Action item
Quote only the span from the first line of the entries to the line containing "Tech pop drop", both ends kept. Leave every picture out.

Extracted information
▬▬▬▬▬▬

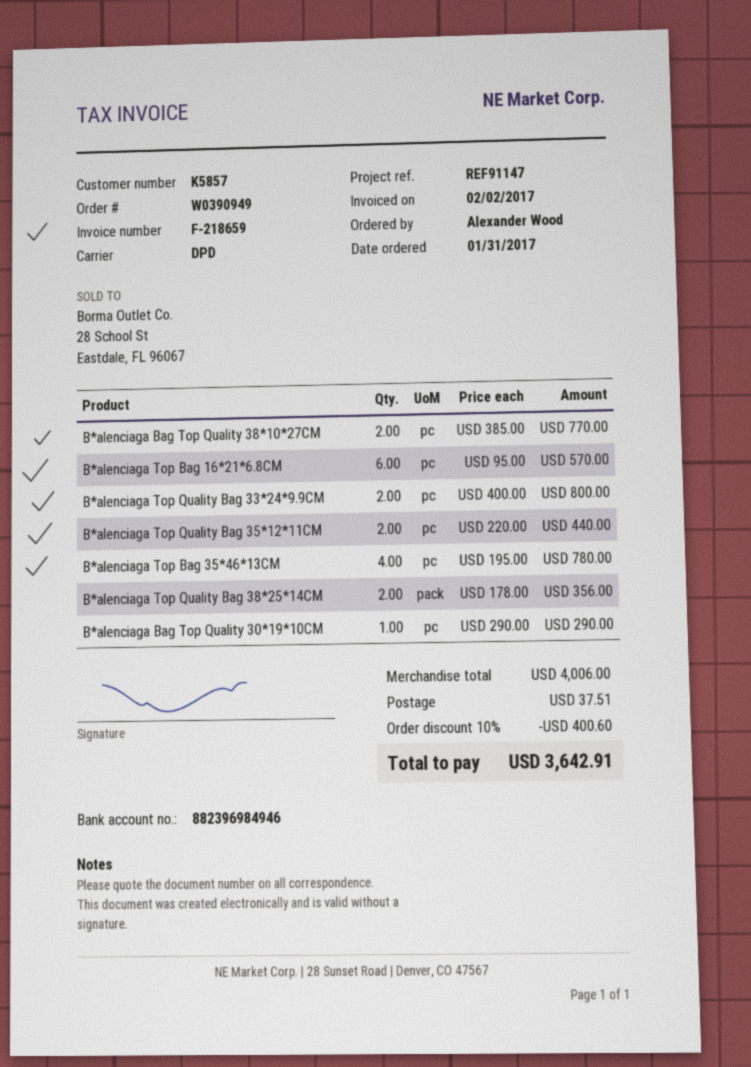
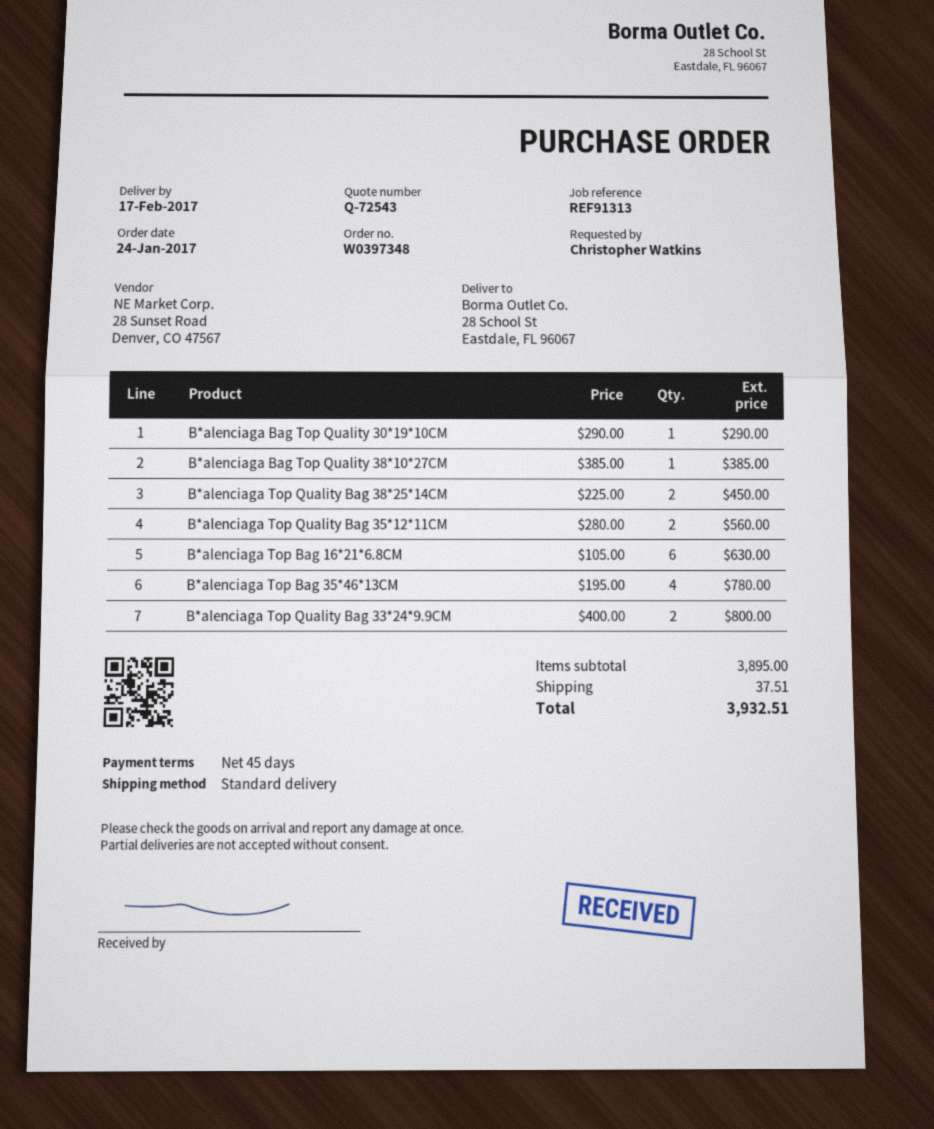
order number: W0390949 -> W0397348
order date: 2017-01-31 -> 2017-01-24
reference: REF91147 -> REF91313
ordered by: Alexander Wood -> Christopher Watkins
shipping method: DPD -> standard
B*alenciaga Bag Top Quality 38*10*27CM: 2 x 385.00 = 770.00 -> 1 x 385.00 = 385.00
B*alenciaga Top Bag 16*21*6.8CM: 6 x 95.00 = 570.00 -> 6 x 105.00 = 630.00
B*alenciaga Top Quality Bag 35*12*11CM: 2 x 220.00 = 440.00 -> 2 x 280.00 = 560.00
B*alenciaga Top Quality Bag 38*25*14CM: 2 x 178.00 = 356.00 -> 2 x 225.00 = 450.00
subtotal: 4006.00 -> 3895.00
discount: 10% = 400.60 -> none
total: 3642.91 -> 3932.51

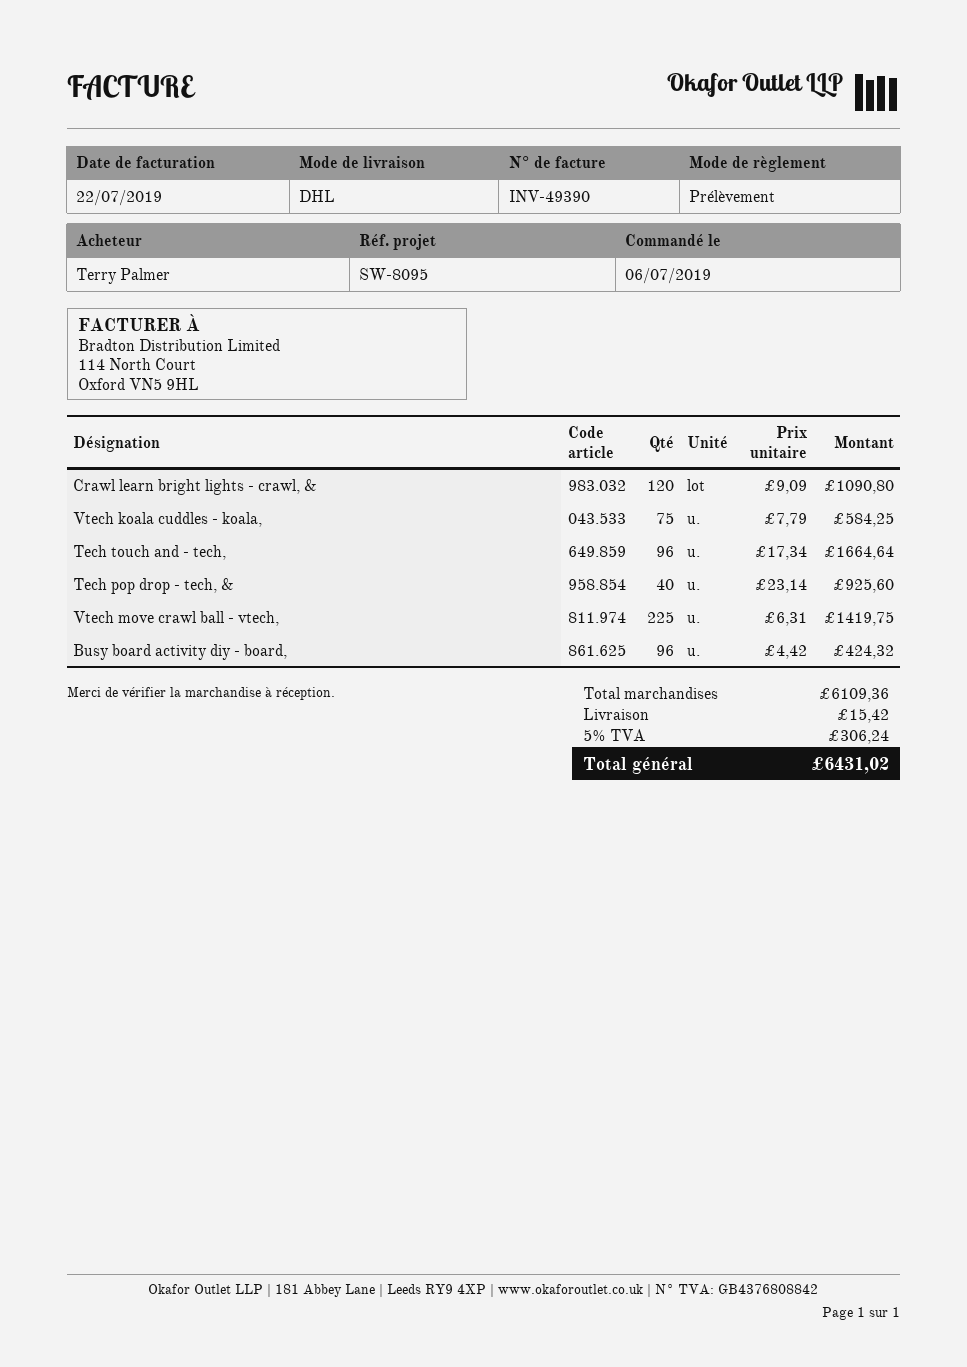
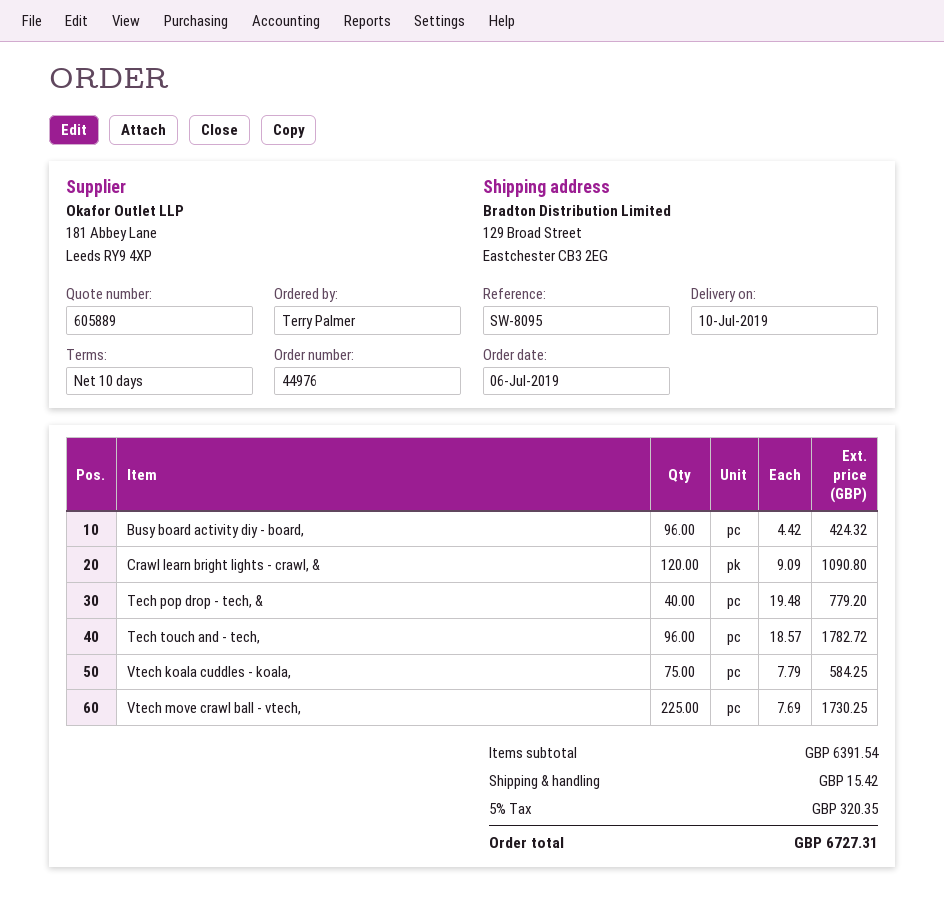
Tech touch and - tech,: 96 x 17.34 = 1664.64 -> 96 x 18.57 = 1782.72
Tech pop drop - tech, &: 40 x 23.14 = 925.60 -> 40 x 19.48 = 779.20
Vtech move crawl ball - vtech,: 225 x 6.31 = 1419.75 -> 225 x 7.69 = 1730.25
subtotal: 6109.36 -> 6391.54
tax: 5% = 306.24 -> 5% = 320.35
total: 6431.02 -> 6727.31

▬▬▬▬▬▬

Written answer
order number: W0390949 -> W0397348
order date: 2017-01-31 -> 2017-01-24
reference: REF91147 -> REF91313
ordered by: Alexander Wood -> Christopher Watkins
shipping method: DPD -> standard
B*alenciaga Bag Top Quality 38*10*27CM: 2 x 385.00 = 770.00 -> 1 x 385.00 = 385.00
B*alenciaga Top Bag 16*21*6.8CM: 6 x 95.00 = 570.00 -> 6 x 105.00 = 630.00
B*alenciaga Top Quality Bag 35*12*11CM: 2 x 220.00 = 440.00 -> 2 x 280.00 = 560.00
B*alenciaga Top Quality Bag 38*25*14CM: 2 x 178.00 = 356.00 -> 2 x 225.00 = 450.00
subtotal: 4006.00 -> 3895.00
discount: 10% = 400.60 -> none
total: 3642.91 -> 3932.51

Tech touch and - tech,: 96 x 17.34 = 1664.64 -> 96 x 18.57 = 1782.72
Tech pop drop - tech, &: 40 x 23.14 = 925.60 -> 40 x 19.48 = 779.20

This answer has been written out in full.